Welche Volatilität als „normal“ betrachtet wird, kann man nur mit einem Blick in die Vergangenheit beantworten. Blickt man einige Jahrzehnte zurück, weisen europäische Aktienmärkte eine typische Volatilität von 20 bis 30 Prozent auf, US-amerikanische 15 bis 25 Prozent.
Volatilität als wichtiger Baustein
Die Beurteilung der Volatilität ist ein Baustein, um ein widerstandsfähiges Portfolio aufzubauen, das in fallenden Märkten Verluste eindämmt und bei Anstiegen gute Gewinne möglich macht. Denn die simpelste aller Börsenweisheiten lautet: ohne Risiko kein Ertrag.
Nur: Wie viel Risiko muss man eingehen, um ein bestimmtes Renditeziel zu erreichen?
Darüber kann die Volatilität Aufschluss geben. Eine mögliche Strategie ist das Investieren in Qualitätsunternehmen, da diese über starke Geschäftsmodelle und wiederkehrende Einnahmequellen verfügen, die dem wirtschaftlichen Druck eines sich verändernden Marktumfelds in der Regel recht gut standhalten können. Entscheidend ist auch eine breite Streuung nach einzelnen Märkten, Branchen und Produkten und eine langfristige Anlagestrategie, die die Volatilität glättet.
Langfristige Strategie
Ein noch recht aktuelles Beispiel, wie sich das Festhalten an einer einmal eingeschlagenen Strategie positiv auswirkt, war der dramatische Kurseinbruch zu Beginn der Covid-Pandemie, der vor allem bei Aktien zu einem enormen Anstieg der Volatilität geführt hat.
Ein solches Ereignis, das in der Börsenwelt auch „Schwarzer Schwan“ genannt wird, kann nicht vorausgesehen werden. Sowohl der Absturz als auch der kurz darauf erfolgende rasante Anstieg der Aktienmärkte ließ die Volatilität in neue Höhen steigen.

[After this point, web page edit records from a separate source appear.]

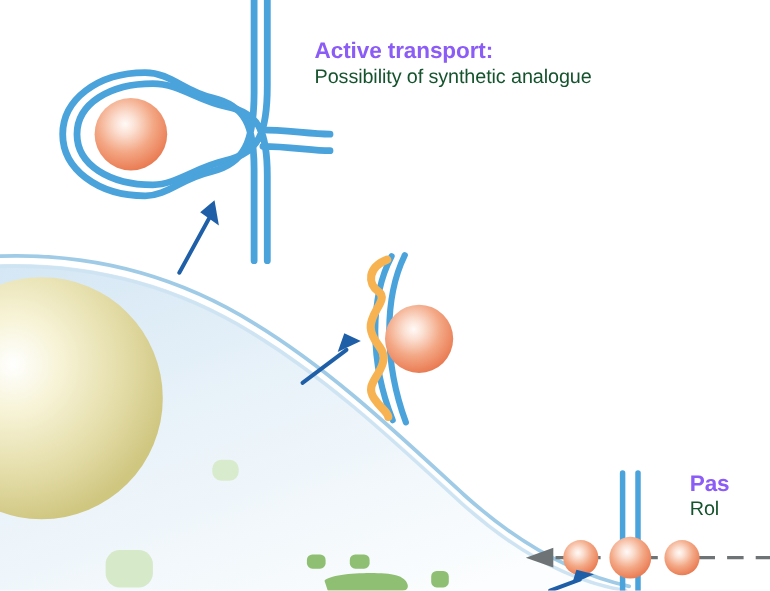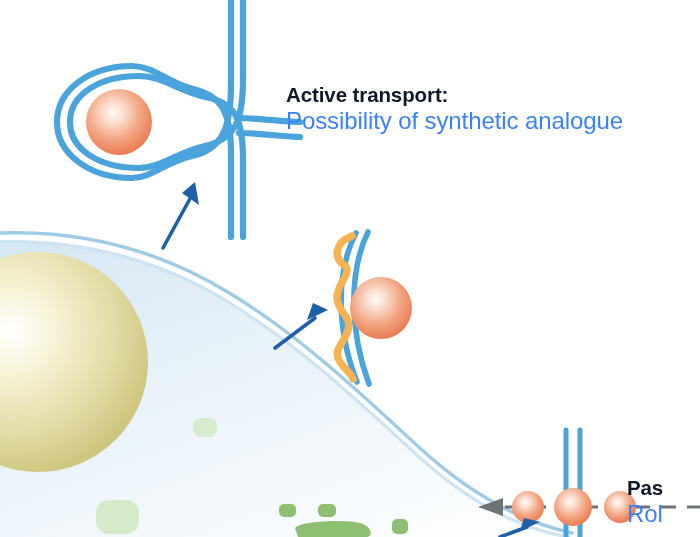--- a/index.html
+++ b/index.html
@@ -29,10 +29,9 @@
   .txt-head {
     font-size: 20.5px;
     font-weight: bold;
-    color: #0f172a;
+    color: #8b5cf6;
     line-height: 1.15;
     letter-spacing: -0.1px;
-    margin-top: 48px;
   }
   .txt-body {
     font-size: 24px;

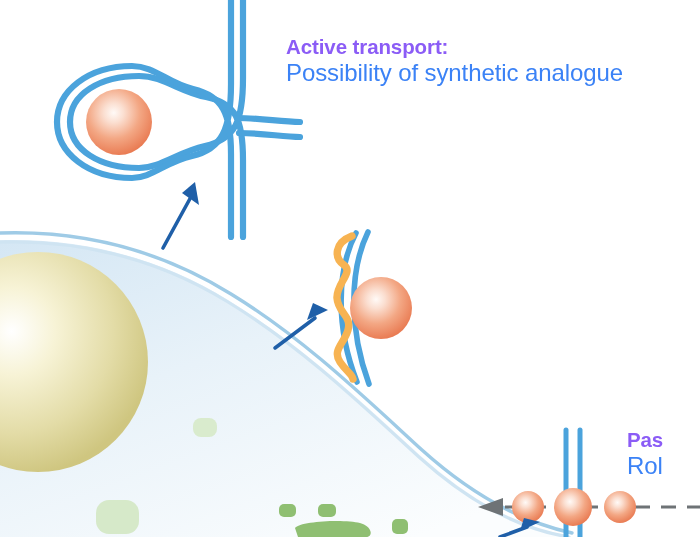--- a/index.html
+++ b/index.html
@@ -34,9 +34,9 @@
     letter-spacing: -0.1px;
   }
   .txt-body {
-    font-size: 24px;
+    font-size: 18px;
     font-weight: normal;
-    color: #3b82f6;
+    color: #14532d;
     line-height: 1.15;
     letter-spacing: -0.1px;
   }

Alle, die langfristig anlegen und die auch im Einbruch nicht verkauft hatten, konnten von der raschen Erholung profitieren. Wichtig ist zu beachten, dass es sich bei der Volatilität um eine Analyse historischer Daten handelt. Es ist nicht sicher, dass die Schwankungen in der Zukunft so eintreffen, wie sie in der Vergangenheit gemessen wurden – nach oben oder nach unten. Das gilt auch für die Rendite.